DATA LISTING Start Marker

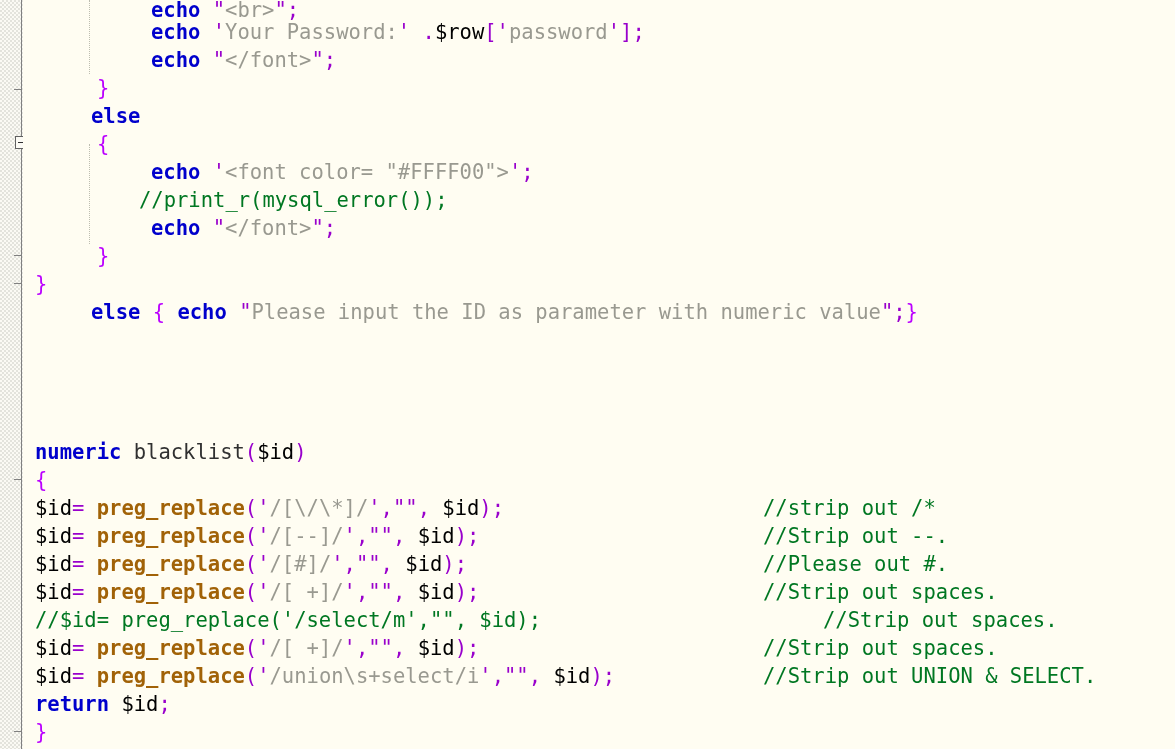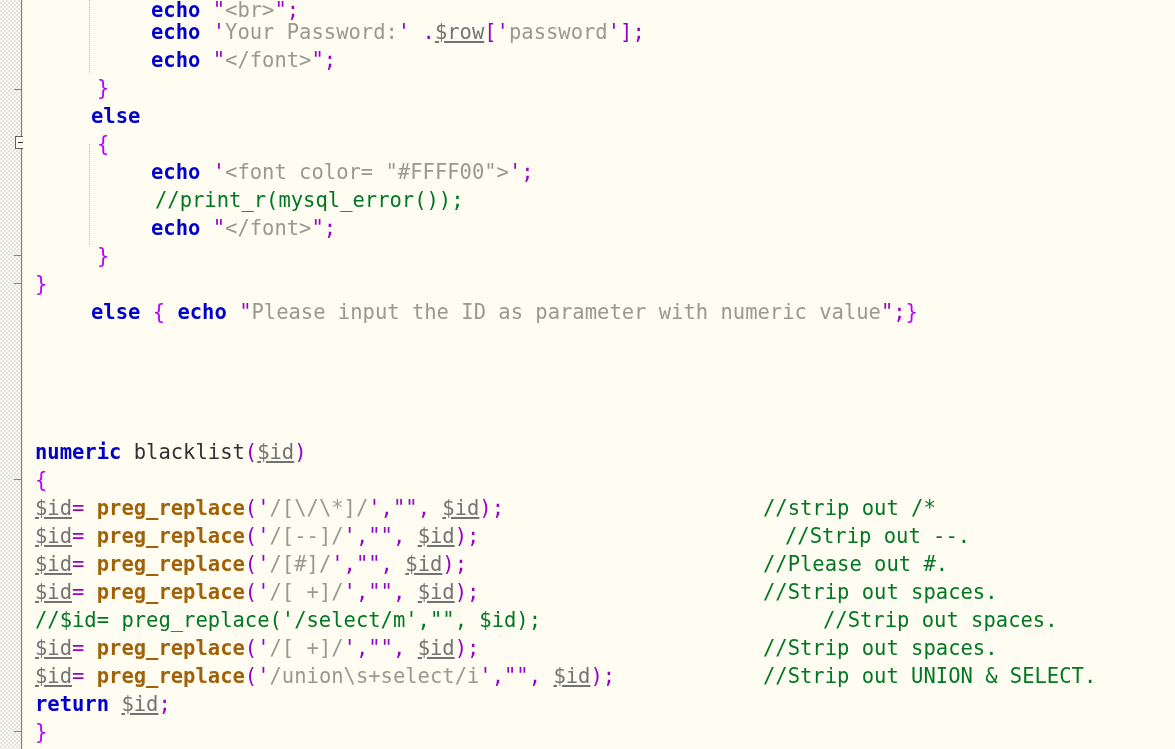--- a/index.html
+++ b/index.html
@@ -107,7 +107,7 @@
   .str       { color: #999990; }                      
   .punc      { color: #9900cc; }                      
   .brace     { color: #bb00ff; }                      
-  .var       { color: #737373; text-decoration: underline; }                      
+  .var       { color: #000000; }                      
   .plain     { color: #303030; text-align: right; }
   .comment   { color: #007722; }
 </style>

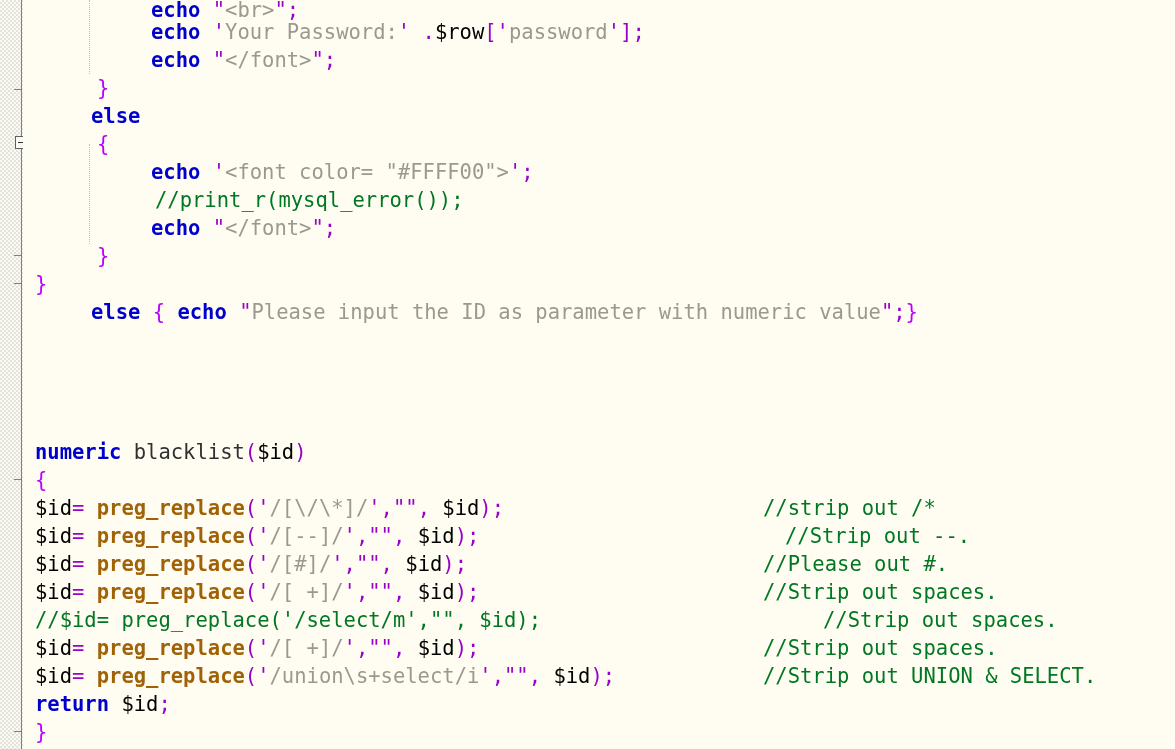--- a/index.html
+++ b/index.html
@@ -141,7 +141,7 @@
         <div class="line" style="top: 102px; left: 68px;"><span class="kw">else</span></div>
         <div class="line" style="top: 130px; left: 74px;"><span class="brace">{</span></div>
         <div class="line" style="top: 158px; left: 128px;"><span class="kw">echo</span><span class="plain"> </span><span class="punc">'</span><span class="str">&lt;font color= "#FFFF00"&gt;</span><span class="punc">'</span><span class="punc">;</span></div>
-        <div class="line" style="top: 186px; left: 132px;"><span class="comment">//print_r(mysql_error());</span></div>
+        <div class="line" style="top: 186px; left: 116px;"><span class="comment">//print_r(mysql_error());</span></div>
         <div class="line" style="top: 214px; left: 128px;"><span class="kw">echo</span><span class="plain"> </span><span class="punc">"</span><span class="str">&lt;/font&gt;</span><span class="punc">"</span><span class="punc">;</span></div>
         <div class="line" style="top: 242px; left: 74px;"><span class="brace">}</span></div>
         <div class="line" style="top: 270px; left: 12px;"><span class="brace">}</span></div>

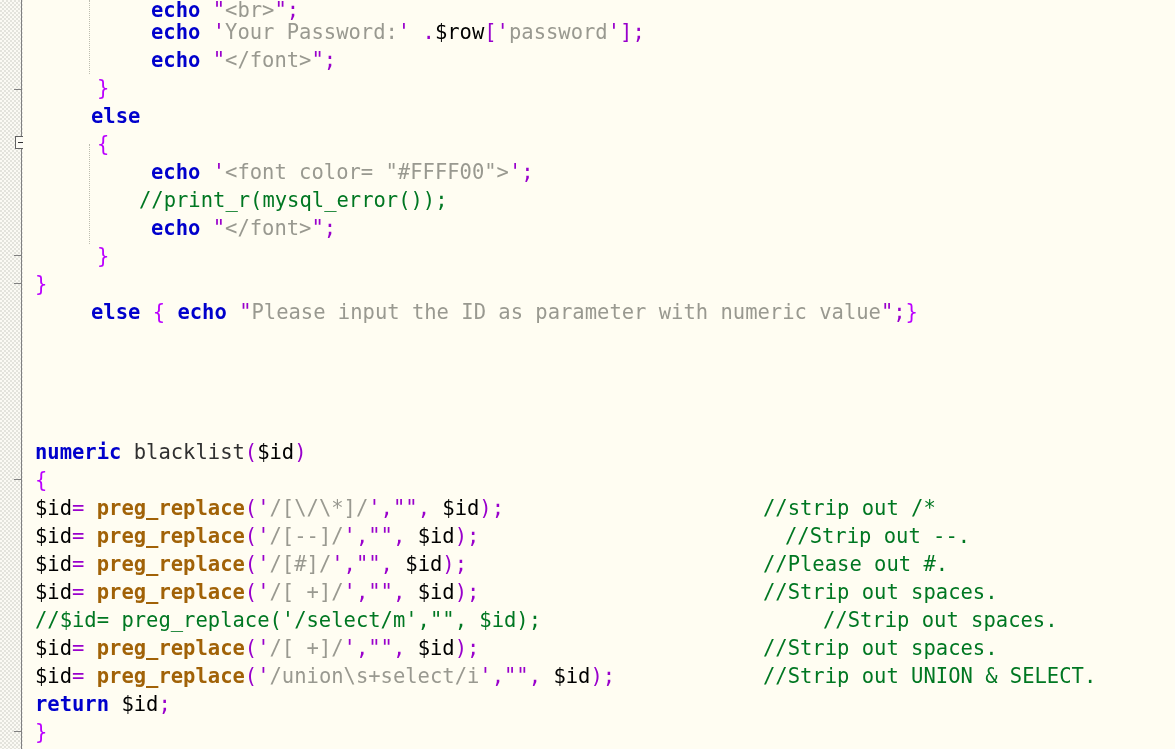--- a/index.html
+++ b/index.html
@@ -151,7 +151,7 @@
         <div class="line" style="top: 494px; left: 12px;"><span class="var">$id</span><span class="punc">=</span><span class="plain"> </span><span class="fn">preg_replace</span><span class="punc">(</span><span class="punc">'</span><span class="str">/[\/\*]/</span><span class="punc">'</span><span class="punc">,</span><span class="punc">""</span><span class="punc">,</span><span class="plain"> </span><span class="var">$id</span><span class="punc">)</span><span class="punc">;</span></div>
         <div class="line comment" style="top: 494px; left: 740px;">//strip out /*</div>
         <div class="line" style="top: 522px; left: 12px;"><span class="var">$id</span><span class="punc">=</span><span class="plain"> </span><span class="fn">preg_replace</span><span class="punc">(</span><span class="punc">'</span><span class="str">/[--]/</span><span class="punc">'</span><span class="punc">,</span><span class="punc">""</span><span class="punc">,</span><span class="plain"> </span><span class="var">$id</span><span class="punc">)</span><span class="punc">;</span></div>
-        <div class="line comment" style="top: 522px; left: 740px; margin-left: 22px;">//Strip out --.</div>
+        <div class="line comment" style="top: 522px; left: 740px;">//Strip out --.</div>
         <div class="line" style="top: 550px; left: 12px;"><span class="var">$id</span><span class="punc">=</span><span class="plain"> </span><span class="fn">preg_replace</span><span class="punc">(</span><span class="punc">'</span><span class="str">/[#]/</span><span class="punc">'</span><span class="punc">,</span><span class="punc">""</span><span class="punc">,</span><span class="plain"> </span><span class="var">$id</span><span class="punc">)</span><span class="punc">;</span></div>
         <div class="line comment" style="top: 550px; left: 740px;">//Please out #.</div>
         <div class="line" style="top: 578px; left: 12px;"><span class="var">$id</span><span class="punc">=</span><span class="plain"> </span><span class="fn">preg_replace</span><span class="punc">(</span><span class="punc">'</span><span class="str">/[ +]/</span><span class="punc">'</span><span class="punc">,</span><span class="punc">""</span><span class="punc">,</span><span class="plain"> </span><span class="var">$id</span><span class="punc">)</span><span class="punc">;</span></div>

DATA LISTING End Marker

▶ TO DO
Output the full listing verbatim, but drop the images.

▶ SOLUTION
--- a/index.html
+++ b/index.html
@@ -107,7 +107,7 @@
   .str       { color: #999990; }                      
   .punc      { color: #9900cc; }                      
   .brace     { color: #bb00ff; }                      
-  .var       { color: #737373; text-decoration: underline; }                      
+  .var       { color: #000000; }                      
   .plain     { color: #303030; text-align: right; }
   .comment   { color: #007722; }
 </style>

--- a/index.html
+++ b/index.html
@@ -141,7 +141,7 @@
         <div class="line" style="top: 102px; left: 68px;"><span class="kw">else</span></div>
         <div class="line" style="top: 130px; left: 74px;"><span class="brace">{</span></div>
         <div class="line" style="top: 158px; left: 128px;"><span class="kw">echo</span><span class="plain"> </span><span class="punc">'</span><span class="str">&lt;font color= "#FFFF00"&gt;</span><span class="punc">'</span><span class="punc">;</span></div>
-        <div class="line" style="top: 186px; left: 132px;"><span class="comment">//print_r(mysql_error());</span></div>
+        <div class="line" style="top: 186px; left: 116px;"><span class="comment">//print_r(mysql_error());</span></div>
         <div class="line" style="top: 214px; left: 128px;"><span class="kw">echo</span><span class="plain"> </span><span class="punc">"</span><span class="str">&lt;/font&gt;</span><span class="punc">"</span><span class="punc">;</span></div>
         <div class="line" style="top: 242px; left: 74px;"><span class="brace">}</span></div>
         <div class="line" style="top: 270px; left: 12px;"><span class="brace">}</span></div>

--- a/index.html
+++ b/index.html
@@ -151,7 +151,7 @@
         <div class="line" style="top: 494px; left: 12px;"><span class="var">$id</span><span class="punc">=</span><span class="plain"> </span><span class="fn">preg_replace</span><span class="punc">(</span><span class="punc">'</span><span class="str">/[\/\*]/</span><span class="punc">'</span><span class="punc">,</span><span class="punc">""</span><span class="punc">,</span><span class="plain"> </span><span class="var">$id</span><span class="punc">)</span><span class="punc">;</span></div>
         <div class="line comment" style="top: 494px; left: 740px;">//strip out /*</div>
         <div class="line" style="top: 522px; left: 12px;"><span class="var">$id</span><span class="punc">=</span><span class="plain"> </span><span class="fn">preg_replace</span><span class="punc">(</span><span class="punc">'</span><span class="str">/[--]/</span><span class="punc">'</span><span class="punc">,</span><span class="punc">""</span><span class="punc">,</span><span class="plain"> </span><span class="var">$id</span><span class="punc">)</span><span class="punc">;</span></div>
-        <div class="line comment" style="top: 522px; left: 740px; margin-left: 22px;">//Strip out --.</div>
+        <div class="line comment" style="top: 522px; left: 740px;">//Strip out --.</div>
         <div class="line" style="top: 550px; left: 12px;"><span class="var">$id</span><span class="punc">=</span><span class="plain"> </span><span class="fn">preg_replace</span><span class="punc">(</span><span class="punc">'</span><span class="str">/[#]/</span><span class="punc">'</span><span class="punc">,</span><span class="punc">""</span><span class="punc">,</span><span class="plain"> </span><span class="var">$id</span><span class="punc">)</span><span class="punc">;</span></div>
         <div class="line comment" style="top: 550px; left: 740px;">//Please out #.</div>
         <div class="line" style="top: 578px; left: 12px;"><span class="var">$id</span><span class="punc">=</span><span class="plain"> </span><span class="fn">preg_replace</span><span class="punc">(</span><span class="punc">'</span><span class="str">/[ +]/</span><span class="punc">'</span><span class="punc">,</span><span class="punc">""</span><span class="punc">,</span><span class="plain"> </span><span class="var">$id</span><span class="punc">)</span><span class="punc">;</span></div>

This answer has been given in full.